Physical & Computational Sciences Manager
Pacific Northwest National Laboratory
Mimicking Enzymatic Function in Molecular Catalysts for Energy Transformations
Wednesday, March 29, 2017
to 5:00 PM
180 Dell Butcher Hall
6100 Main St
Houston, Texas, USA
Enzymes are capable of shuttling gases, protons and electrons with great speed and precision. Enzymes are also capable of very specifically controlling the local environment around the catalytic active site. Using the large range of functional groups available with the 20 naturally occurring amino acids, and the structural control of the protein architecture, precise placement of hydrophobic or hydrophilic groups is achieved which control the enzyme active site hydrophobicity, charge, steric accessibility and electronic character. Furthermore, enzymes are dynamic molecules that can control the desired environment by a subtle or significant change in structure. The superior rates and specificity of enzymes as compared to homogeneous catalysts demonstrate that the outer coordination sphere (OCS) is as essential as the active site for efficient function.
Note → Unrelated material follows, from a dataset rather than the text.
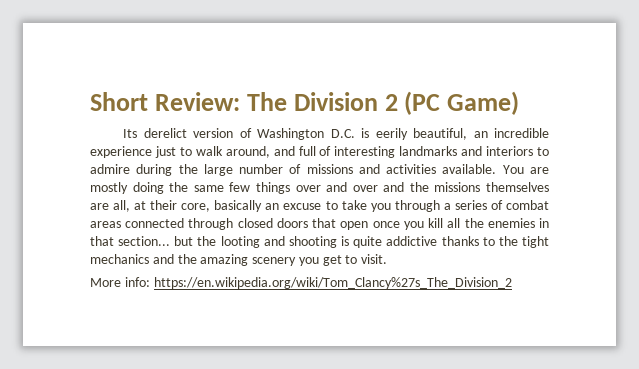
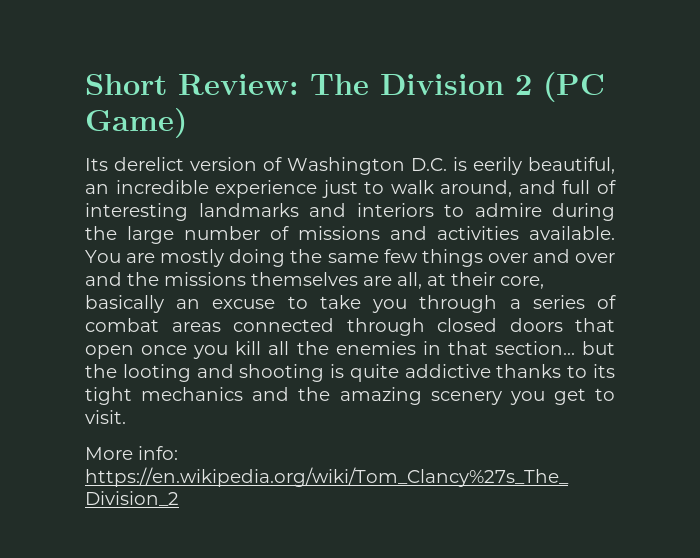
- You are mostly doing the same few things over and over and the missions themselves are all, at their core, basically an excuse to take you through a series of combat areas connected through closed doors that open once you kill all the enemies in that section... but the looting and shooting is quite addictive thanks to the tight mechanics and the amazing scenery you get to visit.
+ You are mostly doing the same few things over and over and the missions themselves are all, at their core, basically an excuse to take you through a series of combat areas connected through closed doors that open once you kill all the enemies in that section... but the looting and shooting is quite addictive thanks to its tight mechanics and the amazing scenery you get to visit.

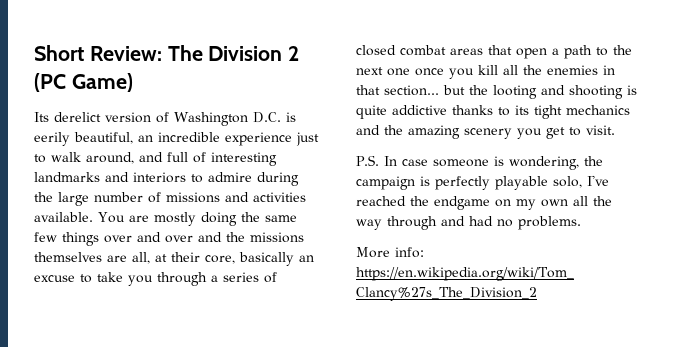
- You are mostly doing the same few things over and over and the missions themselves are all, at their core, basically an excuse to take you through a series of combat areas connected through closed doors that open once you kill all the enemies in that section... but the looting and shooting is quite addictive thanks to its tight mechanics and the amazing scenery you get to visit.
+ You are mostly doing the same few things over and over and the missions themselves are all, at their core, basically an excuse to take you through a series of closed combat areas that open a path to the next one once you kill all the enemies in that section... but the looting and shooting is quite addictive thanks to its tight mechanics and the amazing scenery you get to visit.
+ P.S. In case someone is wondering, the campaign is perfectly playable solo, I've reached the endgame on my own all the way through and had no problems.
Our program focuses on trying to capture these desirable enzymatic traits in homogeneous catalysts. Dynamics, active site environment and proton channels are the features of the OCS that are the focus of these studies. We are developing redox active catalysts which oxidize and produce H2, mimicking the hydrogenase enzyme. Like other enzymes, hydrogenase enzymes use many OCS features to very efficiently convert H+ to H2 and back again. Our initial work in this area has focused on incorporating small peptides around the active site of the Ni(PR2NR’2)2 hydrogen production/oxidation catalysts to explore how the local environment can influence catalytic rates. We have found that the addition of small peptides retains or enhances the activity of the parent catalyst, while demonstrating that regions remote from the active site do modulate this activity. Larger peptides also enhance activity, and importantly, provide a scaffold upon which a more complex outer coordination sphere can be designed and added. We are also combining computational and experimental approaches to add a proton channel to the Ni(P2RN2R’)2 catalyst active site. Adding a single amino acid has resulted in a two-relay proton channel, and altering the amino acid has resulted in a reversible catalyst that maintains fast rates, demonstrating the essential contribution of the outer coordination sphere in achieving outstanding performance. The dynamics of the OCS are being investigated by incorporating ligands which change shape as a function of an applied stimulus. Applying a stimulus to these metal-bound ligands can alter the catalytic activity, mimicking in a general way the dynamic and regulatory role that outer coordination spheres of enzymes play. These studies have demonstrated that stimulus sensitive ligands can be used to control catalytic activity during catalytic hydrogenation, and investigating their contribution to hydrogen production catalysts is currently underway. Combining these approaches allows us to explore and develop a mechanistic understanding of the role of the OCS in both enzymes and molecular catalysts, allowing us to capture the essential features into homogeneous catalysts, with the potential of enhancing the rates, selectivity and specificity of the catalyst.